→ Task statement
In the listing below, locate the line containing "-246,8 +246,8 @@" and the line containing "pointer-events: none;". Output both of them and every line between, exactly as written, and nothing more.
- - -
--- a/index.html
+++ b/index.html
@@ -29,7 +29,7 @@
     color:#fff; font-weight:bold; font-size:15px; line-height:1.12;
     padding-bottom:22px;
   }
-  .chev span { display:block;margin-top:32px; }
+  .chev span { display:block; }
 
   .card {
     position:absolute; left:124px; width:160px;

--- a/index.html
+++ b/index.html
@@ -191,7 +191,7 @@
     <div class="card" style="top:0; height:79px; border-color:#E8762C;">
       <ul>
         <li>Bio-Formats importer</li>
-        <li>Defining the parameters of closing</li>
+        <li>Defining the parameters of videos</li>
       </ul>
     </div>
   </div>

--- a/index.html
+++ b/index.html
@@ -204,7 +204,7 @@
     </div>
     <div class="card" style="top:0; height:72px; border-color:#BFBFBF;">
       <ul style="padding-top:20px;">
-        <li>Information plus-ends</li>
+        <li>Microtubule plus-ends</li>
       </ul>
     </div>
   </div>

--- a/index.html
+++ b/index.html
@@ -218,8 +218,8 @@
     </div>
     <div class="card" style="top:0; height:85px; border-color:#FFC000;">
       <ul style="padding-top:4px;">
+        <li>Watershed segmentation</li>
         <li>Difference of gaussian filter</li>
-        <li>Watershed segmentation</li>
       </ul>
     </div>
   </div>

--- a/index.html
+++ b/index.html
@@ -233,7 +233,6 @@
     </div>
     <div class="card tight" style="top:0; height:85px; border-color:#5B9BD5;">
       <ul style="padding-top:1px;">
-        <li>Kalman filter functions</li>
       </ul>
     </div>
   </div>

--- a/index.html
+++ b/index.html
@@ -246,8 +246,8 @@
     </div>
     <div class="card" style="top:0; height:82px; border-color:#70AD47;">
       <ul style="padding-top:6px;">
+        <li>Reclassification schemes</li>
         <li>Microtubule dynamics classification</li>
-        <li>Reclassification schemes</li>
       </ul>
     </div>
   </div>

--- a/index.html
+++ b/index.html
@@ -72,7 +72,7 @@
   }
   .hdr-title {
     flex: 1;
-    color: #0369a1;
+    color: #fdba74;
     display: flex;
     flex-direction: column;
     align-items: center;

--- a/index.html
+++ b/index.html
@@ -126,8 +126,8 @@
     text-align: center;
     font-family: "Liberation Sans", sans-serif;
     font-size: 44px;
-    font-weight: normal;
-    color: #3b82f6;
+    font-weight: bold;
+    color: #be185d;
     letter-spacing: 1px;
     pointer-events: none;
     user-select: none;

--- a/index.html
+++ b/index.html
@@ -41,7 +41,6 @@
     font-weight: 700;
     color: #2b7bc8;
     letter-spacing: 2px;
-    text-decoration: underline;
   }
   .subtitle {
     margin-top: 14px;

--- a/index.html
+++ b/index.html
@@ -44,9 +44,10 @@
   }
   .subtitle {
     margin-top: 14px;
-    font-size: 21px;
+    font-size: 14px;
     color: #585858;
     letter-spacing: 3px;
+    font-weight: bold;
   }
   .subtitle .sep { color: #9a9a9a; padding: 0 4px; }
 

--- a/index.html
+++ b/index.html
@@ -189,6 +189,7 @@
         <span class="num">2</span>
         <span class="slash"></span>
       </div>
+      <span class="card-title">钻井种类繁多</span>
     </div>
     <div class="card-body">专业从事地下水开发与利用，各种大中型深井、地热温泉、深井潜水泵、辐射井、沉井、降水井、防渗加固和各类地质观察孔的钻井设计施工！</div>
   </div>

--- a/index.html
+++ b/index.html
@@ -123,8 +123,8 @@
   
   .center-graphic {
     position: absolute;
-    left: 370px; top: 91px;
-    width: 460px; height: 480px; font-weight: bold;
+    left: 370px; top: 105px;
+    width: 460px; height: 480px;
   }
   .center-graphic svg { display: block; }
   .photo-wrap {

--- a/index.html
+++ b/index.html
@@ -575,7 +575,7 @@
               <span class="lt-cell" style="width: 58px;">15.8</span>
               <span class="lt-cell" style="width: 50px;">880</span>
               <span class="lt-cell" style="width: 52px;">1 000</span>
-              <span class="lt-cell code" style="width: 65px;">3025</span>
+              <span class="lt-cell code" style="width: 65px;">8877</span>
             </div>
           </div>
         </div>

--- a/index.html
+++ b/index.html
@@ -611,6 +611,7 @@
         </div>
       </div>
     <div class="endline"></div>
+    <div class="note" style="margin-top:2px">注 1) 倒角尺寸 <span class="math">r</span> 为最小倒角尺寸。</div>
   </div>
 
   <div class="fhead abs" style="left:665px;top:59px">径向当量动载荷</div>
- - -
→ Exercise response
@@ -246,8 +246,8 @@
     </div>
     <div class="card" style="top:0; height:82px; border-color:#70AD47;">
       <ul style="padding-top:6px;">
+        <li>Reclassification schemes</li>
         <li>Microtubule dynamics classification</li>
-        <li>Reclassification schemes</li>
       </ul>
     </div>
   </div>

--- a/index.html
+++ b/index.html
@@ -72,7 +72,7 @@
   }
   .hdr-title {
     flex: 1;
-    color: #0369a1;
+    color: #fdba74;
     display: flex;
     flex-direction: column;
     align-items: center;

--- a/index.html
+++ b/index.html
@@ -126,8 +126,8 @@
     text-align: center;
     font-family: "Liberation Sans", sans-serif;
     font-size: 44px;
-    font-weight: normal;
-    color: #3b82f6;
+    font-weight: bold;
+    color: #be185d;
     letter-spacing: 1px;
     pointer-events: none;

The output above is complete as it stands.